Researchers have found a new genetic cause of autism that appears to cause a severe type seen in girls. The genetic cause appears to be a rare single gene mutation that hampers the normal development of the brain.
The gene is called CTNND2 and it provides instructions in the cell for making a protein called delta-catenin, which plays several crucial roles in the nervous system. The multi-center research team studied a group of 13 girls with severe autism and found they carried mutations in the CTNND2 gene that reduced the effectiveness of delta-catenin. Because of delta-catenin's several roles, this single mutation may affect many areas of brain development. Delta-catenin is believed to help guide nerve cells to their proper place during their formation as the brain develops.

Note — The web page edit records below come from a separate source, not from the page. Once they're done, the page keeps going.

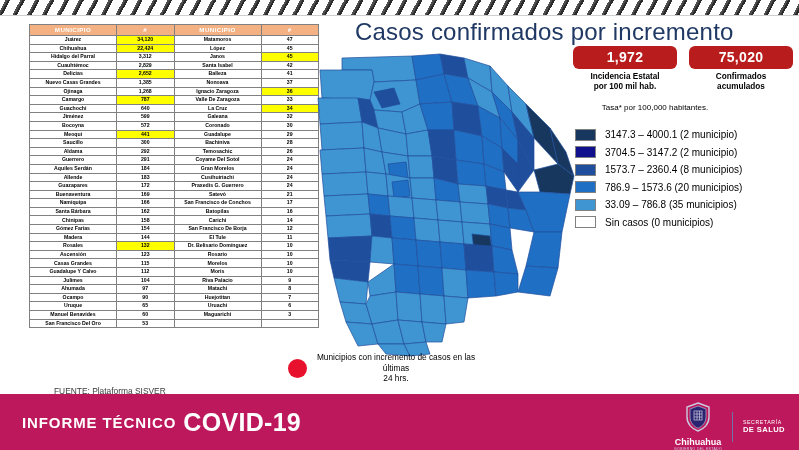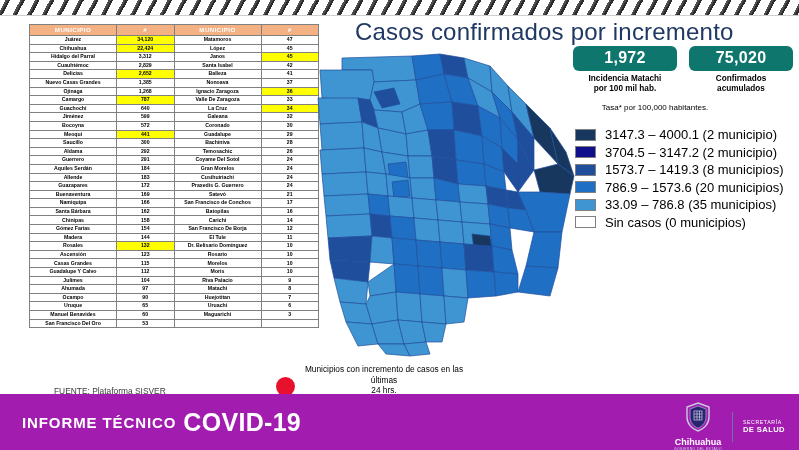--- a/index.html
+++ b/index.html
@@ -65,8 +65,8 @@
   .stat-row { display: flex; gap: 12px; }
   .stat { width: 104px; text-align: center; }
   .stat .pill {
-    background: #0f766e; color: #ffffff;
-    border-radius: 6px; font-size: 16px; font-weight: bold;
+    background: #b91c1c; color: #ffffff;
+    border-radius: 6px; font-size: 14px; font-weight: bold;
     padding: 3px 0 4px 0; letter-spacing: .3px;
   }
   .stat .cap {

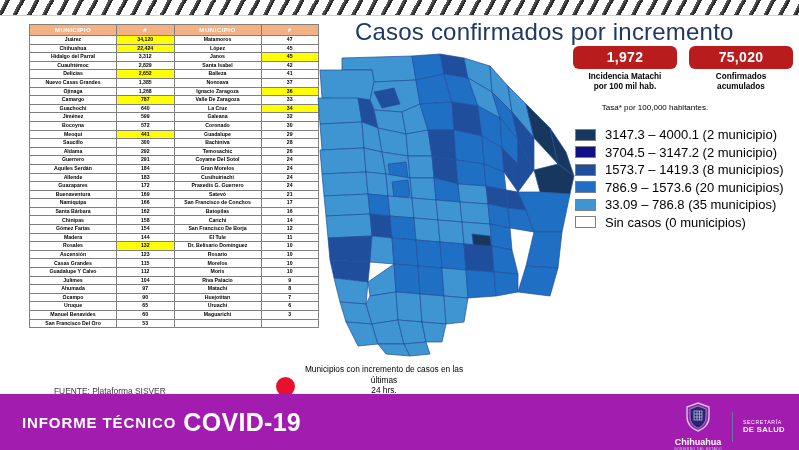--- a/index.html
+++ b/index.html
@@ -366,7 +366,7 @@
     <div class="stat">
       <div class="pill">1,972</div>
       <div class="cap">
-        <div>Incidencia Matachi</div>
+        <div>Incidencia Estatal</div>
         <div>por 100 mil hab.</div>
       </div>
     </div>

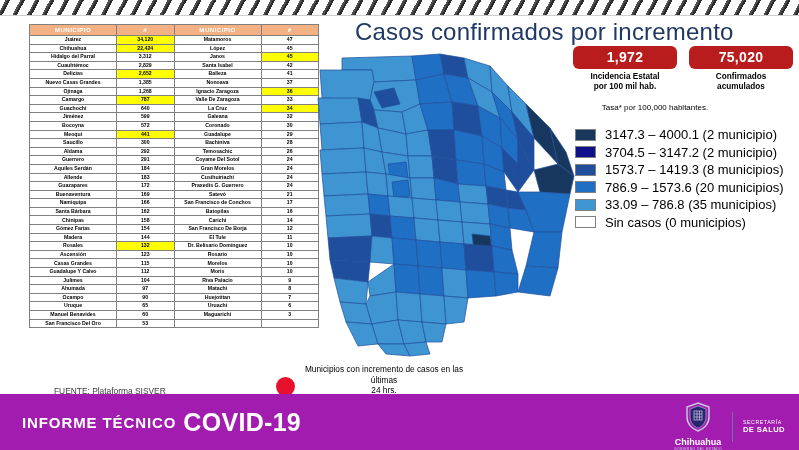--- a/index.html
+++ b/index.html
@@ -85,7 +85,7 @@
     width: 21px; height: 12px; border: 1px solid #808080; margin-right: 9px;
     flex: none;
   }
-  .lg-tx { font-size: 13px; color: #000; white-space: nowrap; }
+  .lg-tx { font-size: 10px; color: #000; white-space: nowrap; }
 
   
   #dot-note {

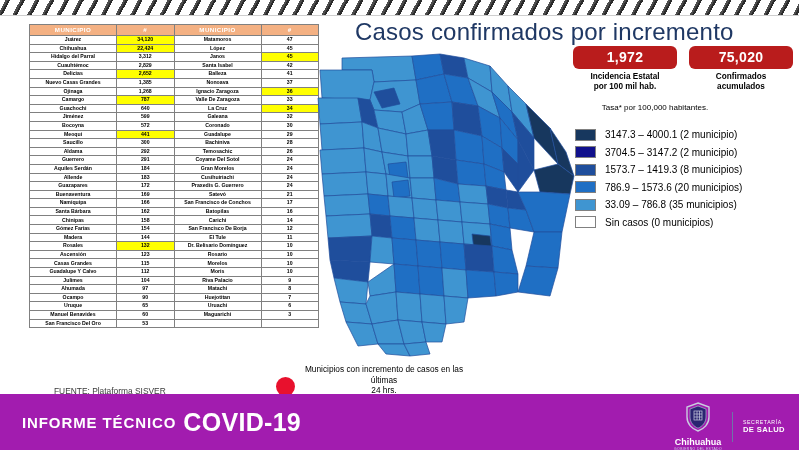--- a/index.html
+++ b/index.html
@@ -392,7 +392,7 @@
     </div>
     <div class="lg-row">
       <div class="lg-sw" style="background: rgb(31, 78, 156);"></div>
-      <div class="lg-tx">1573.7 – 1419.3 (8 municipios)</div>
+      <div class="lg-tx">1573.7 – 2360.4 (8 municipios)</div>
     </div>
     <div class="lg-row">
       <div class="lg-sw" style="background: rgb(31, 111, 196);"></div>

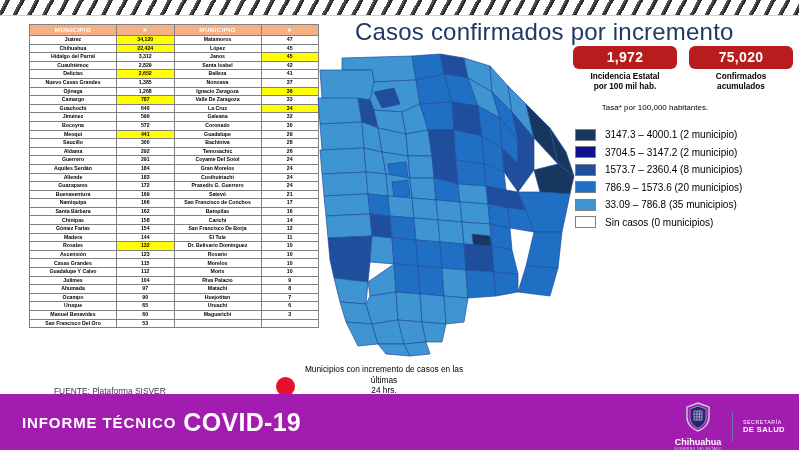--- a/index.html
+++ b/index.html
@@ -89,8 +89,8 @@
 
   
   #dot-note {
-    position: absolute; left: 276px; top: 352px;
-    display: flex; align-items: flex-end; margin-top: 12px;
+    position: absolute; left: 288px; top: 352px;
+    display: flex; align-items: center;
   }
   #red-dot {
     width: 19px; height: 19px; border-radius: 50%;

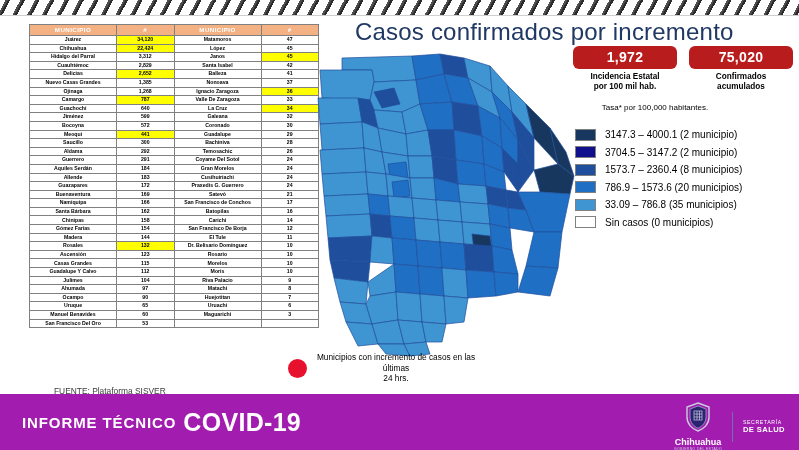--- a/index.html
+++ b/index.html
@@ -110,7 +110,7 @@
   
   #banner {
     position: absolute; left: 0; bottom: 0; width: 799px; height: 56px;
-    background: #a21caf;
+    background: #be185d;
   }
   #banner-title {
     position: absolute; left: 22px; top: 14px;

The genes of the girls with autism were compared to genes carried by people who did not have autism. The researchers discovered three other potential genes for autism in addition to CTNND2.
CTNND2 has been linked to another serious developmental disorder called cri-du-chat syndrome, which causes profound developmental problems. People with cri-du-chat lack a CTNND2 gene in each cell.
This finding is part of a strategy in autism research. Researchers are focusing on rare and severe types of autism. By looking for genes that have a more powerful effect on brain development, they hope to find an explanation for the root causes of autism. Girls are less likely to have autism than are boys. When girls do develop autism, it tends to be more severe than in boys. Because of this, any genetic cause for autism in girls is likely to be more important and may have an earlier and more significant impact for anyone with autism.
The study was published in the journal Nature and was funded by the organization Autism Speaks.